What is required:
Excluding images, repeat the data exactly as given.

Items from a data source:

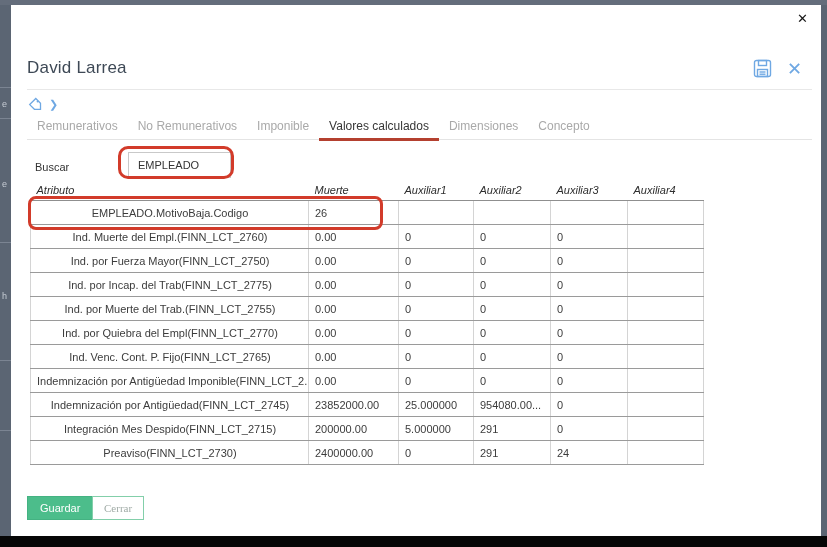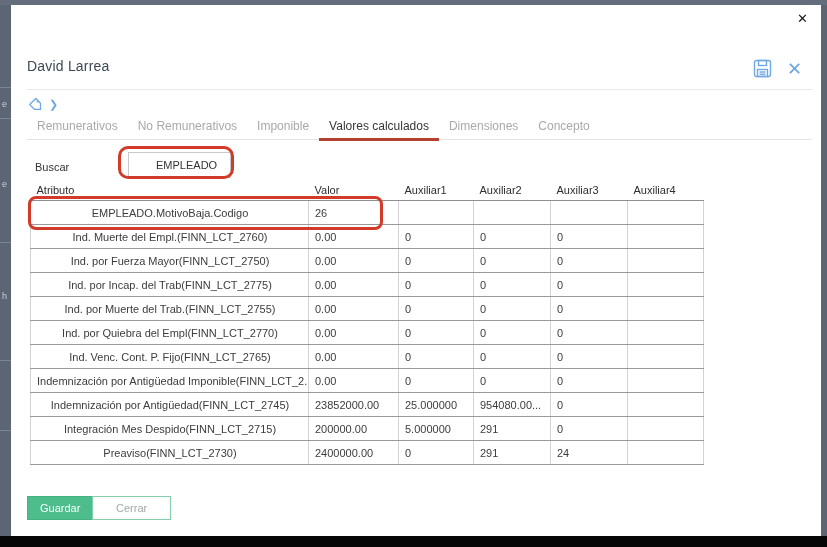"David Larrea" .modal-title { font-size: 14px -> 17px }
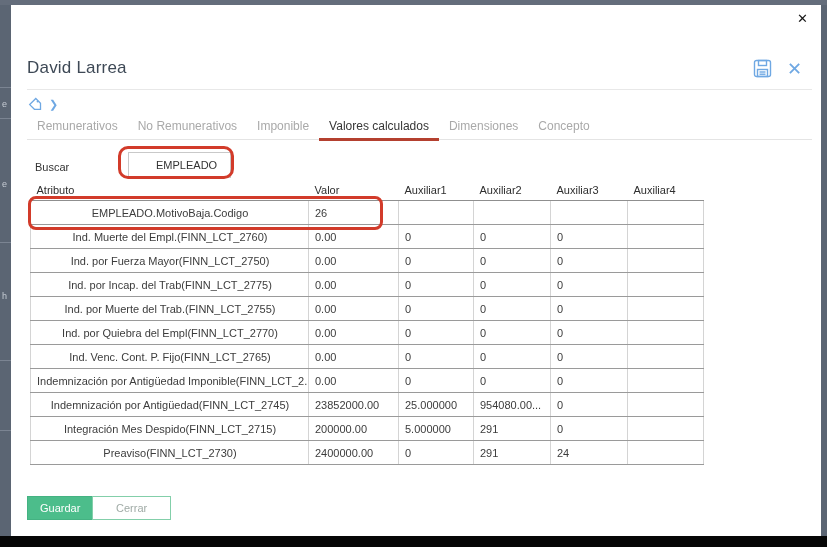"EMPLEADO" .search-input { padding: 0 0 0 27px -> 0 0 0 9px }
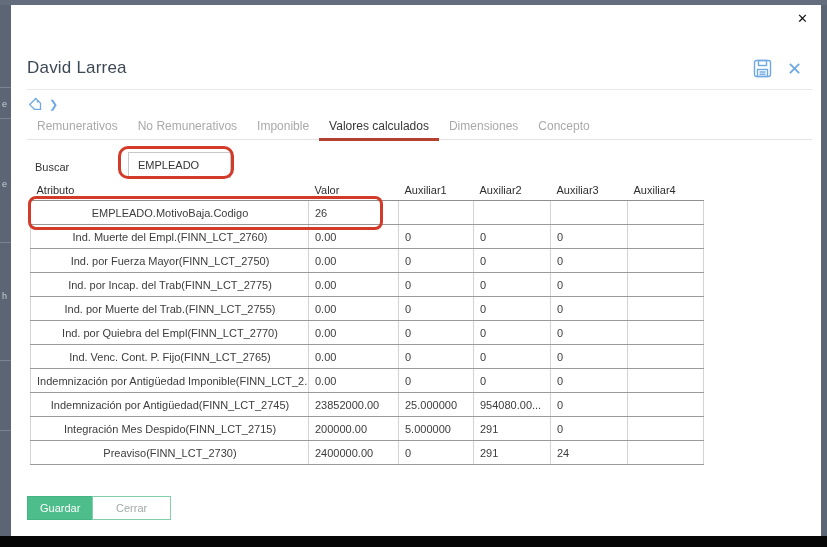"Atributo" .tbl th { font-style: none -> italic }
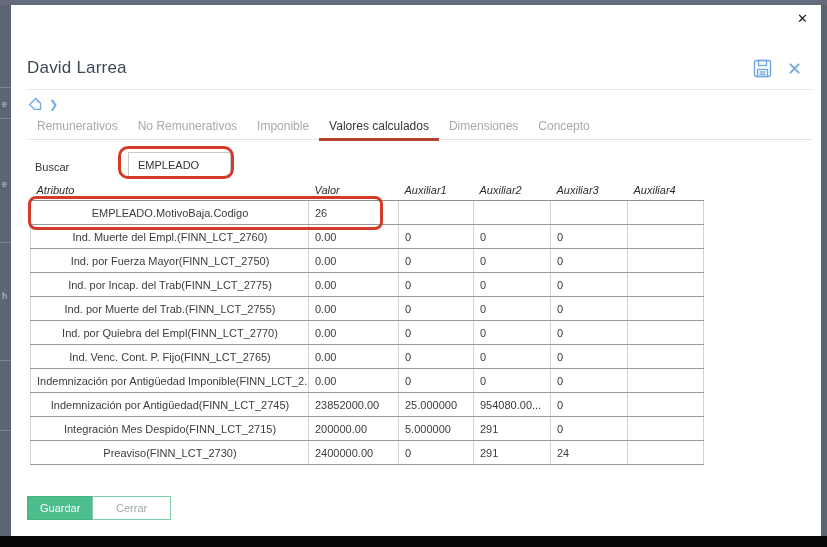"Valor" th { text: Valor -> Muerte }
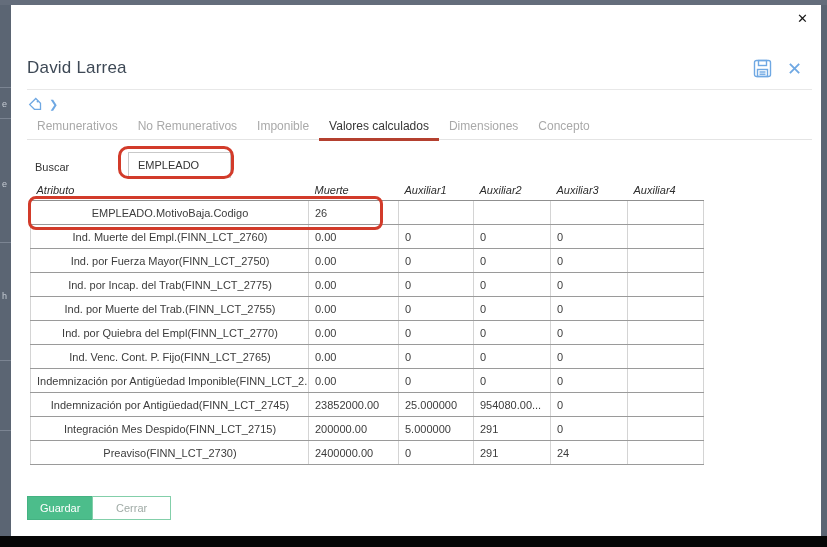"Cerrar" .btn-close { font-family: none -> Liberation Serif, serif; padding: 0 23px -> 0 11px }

Result:
"David Larrea" .modal-title { font-size: 14px -> 17px }
"EMPLEADO" .search-input { padding: 0 0 0 27px -> 0 0 0 9px }
"Atributo" .tbl th { font-style: none -> italic }
"Valor" th { text: Valor -> Muerte }
"Cerrar" .btn-close { font-family: none -> Liberation Serif, serif; padding: 0 23px -> 0 11px }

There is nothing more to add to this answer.